And we have reached that time of year, the period for which I save to take time off work and get in some much-needed relaxation. So my vacation began on the 20th and will last till January 2nd as we aspirationally start 2025.

The first thing that happened, after our Friday holiday party, was our early dismissal at 3 instead of the usual quitting time of 4 PM. Those who work in manufacturing at my employer actually leave at 3:20, so figuring there might be a glut of people using our GoTriangle Access Paratransit service, I opted to summon a Lyft car. My driver spoke no English, which was immediately clear to me as I entered the vehicle and he didn’t respond to my initial statement and was using his GPS in Spanish. I was ok with this, except for the logistical challenge of ensuring I had arrived at the correct address. But never fear, I used basic high school spanish to convey my address’s exact numbers and we both had a laugh. It later occurred to me that I could have used my phone’s translation app. He was courteous though, waiting to see if I got inside and declining a cell phone call while driving.
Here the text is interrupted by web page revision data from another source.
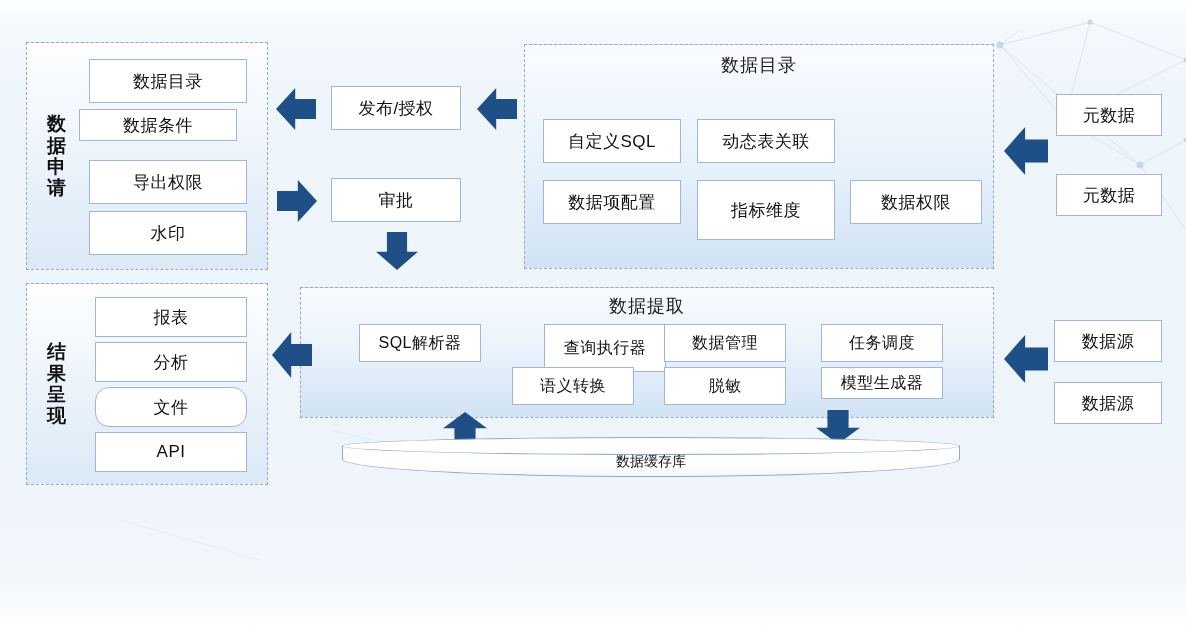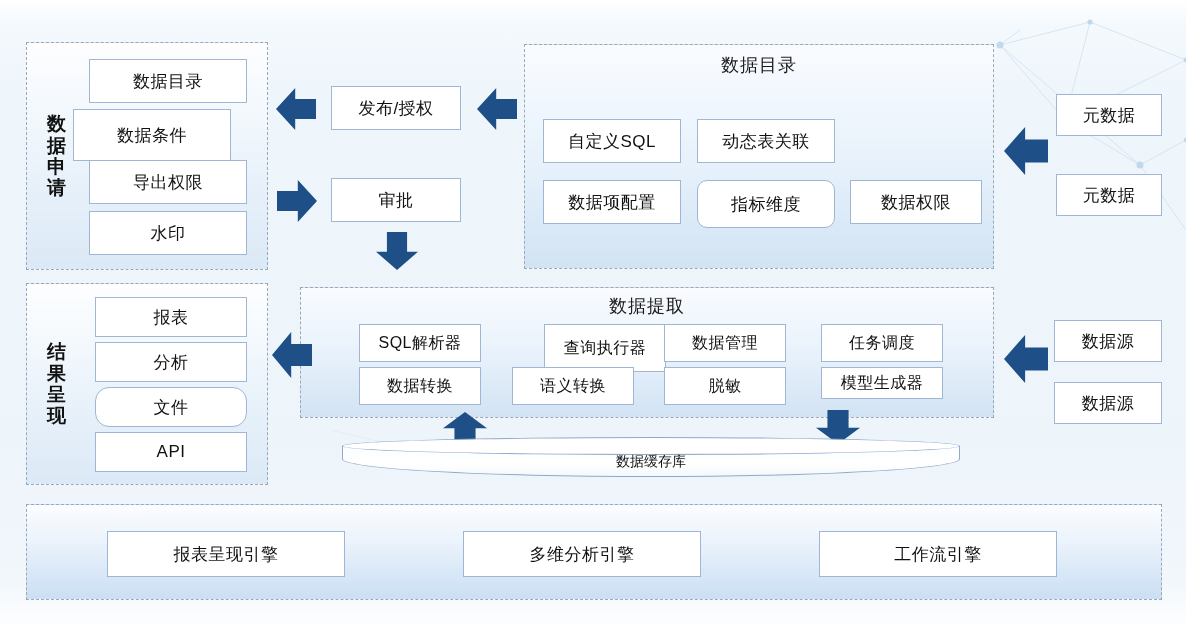--- a/index.html
+++ b/index.html
@@ -124,7 +124,7 @@
       <span>请</span>
     </div>
     <div class="box" style="left:62px; top:16px; width:158px; height:44px;">数据目录</div>
-    <div class="box" style="left:46px; top:66px; width:158px; height:52px;font-family:Liberation Mono, monospace;">数据条件</div>
+    <div class="box" style="left:52px; top:66px; width:158px; height:32px;font-family:Liberation Mono, monospace;">数据条件</div>
     <div class="box" style="left:62px; top:117px; width:158px; height:44px;">导出权限</div>
     <div class="box" style="left:62px; top:168px; width:158px; height:44px;text-align:center;">水印</div>
   </div>

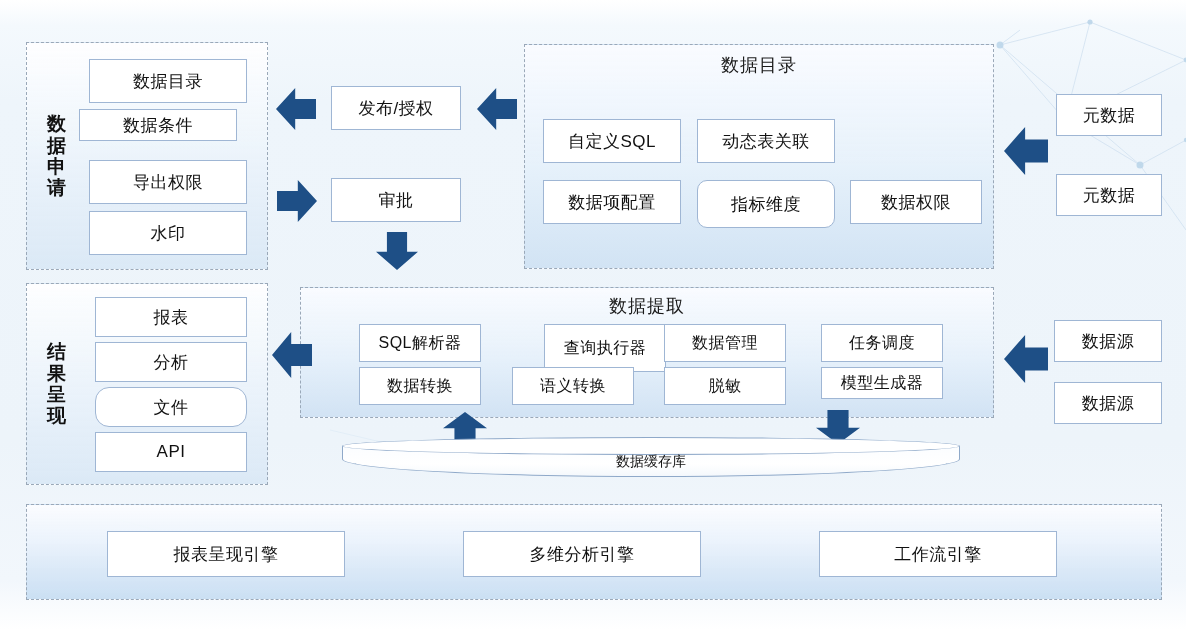--- a/index.html
+++ b/index.html
@@ -155,7 +155,7 @@
     <div class="box" style="left:18px; top:74px; width:138px; height:44px;">自定义SQL</div>
     <div class="box" style="left:172px; top:74px; width:138px; height:44px;">动态表关联</div>
     <div class="box" style="left:18px; top:135px; width:138px; height:44px;">数据项配置</div>
-    <div class="box" style="left:172px; top:135px; width:138px; height:48px;border-radius:10px;">指标维度</div>
+    <div class="box" style="left:172px; top:135px; width:138px; height:60px;">指标维度</div>
     <div class="box" style="left:325px; top:135px; width:132px; height:44px;">数据权限</div>
   </div>
 

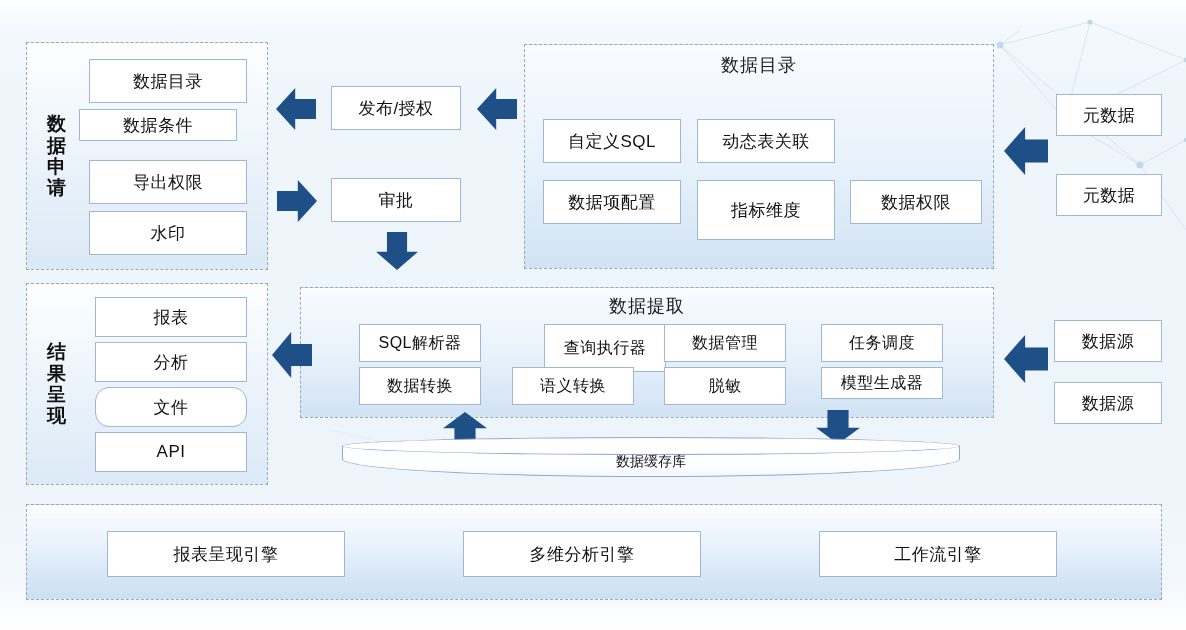--- a/index.html
+++ b/index.html
@@ -165,7 +165,6 @@
     <div class="box sm" style="left:211px; top:36px; width:122px; height:48px;margin-left:32px;">查询执行器</div>
     <div class="box sm" style="left:363px; top:36px; width:122px; height:38px;">数据管理</div>
     <div class="box sm" style="left:520px; top:36px; width:122px; height:38px;">任务调度</div>
-    <div class="box sm" style="left:58px; top:79px; width:122px; height:38px;">数据转换</div>
     <div class="box sm" style="left:211px; top:79px; width:122px; height:38px;">语义转换</div>
     <div class="box sm" style="left:363px; top:79px; width:122px; height:38px;">脱敏</div>
     <div class="box sm" style="left:520px; top:79px; width:122px; height:32px;">模型生成器</div>

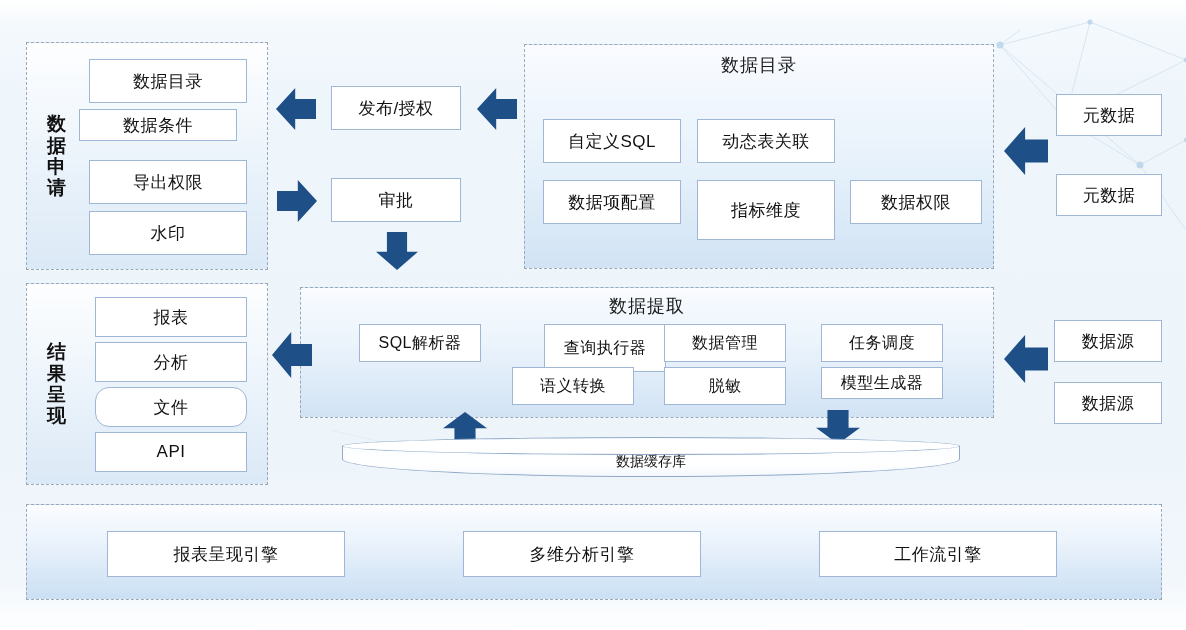--- a/index.html
+++ b/index.html
@@ -189,12 +189,6 @@
     <div class="cyl-label">数据缓存库</div>
   </div>
 
-  <div class="panel" style="left:26px; top:504px; width:1136px; height:96px;
-       background:linear-gradient(180deg,rgba(252,253,255,0.95) 0%,rgba(236,244,252,0.9) 35%,rgba(199,221,242,0.92) 100%);">
-    <div class="box" style="left:80px; top:26px; width:238px; height:46px;">报表呈现引擎</div>
-    <div class="box" style="left:436px; top:26px; width:238px; height:46px;">多维分析引擎</div>
-    <div class="box" style="left:792px; top:26px; width:238px; height:46px;">工作流引擎</div>
-  </div>
 
 </div>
I enjoyed that extra hour as a cold Friday unfolded and relief filled me at the time stretching ahead. My next task? Find a couple of good books to accompany my wife and me as we took our Christmas to Myrtle Beach to celebrate ten years since our relationship basically began. Well it’s actually part of our complicated story, one that involves an overlapping circle of friends who saw that we might connect given our similar temperaments. I’m sure I wrote about it in those early entries of 2015.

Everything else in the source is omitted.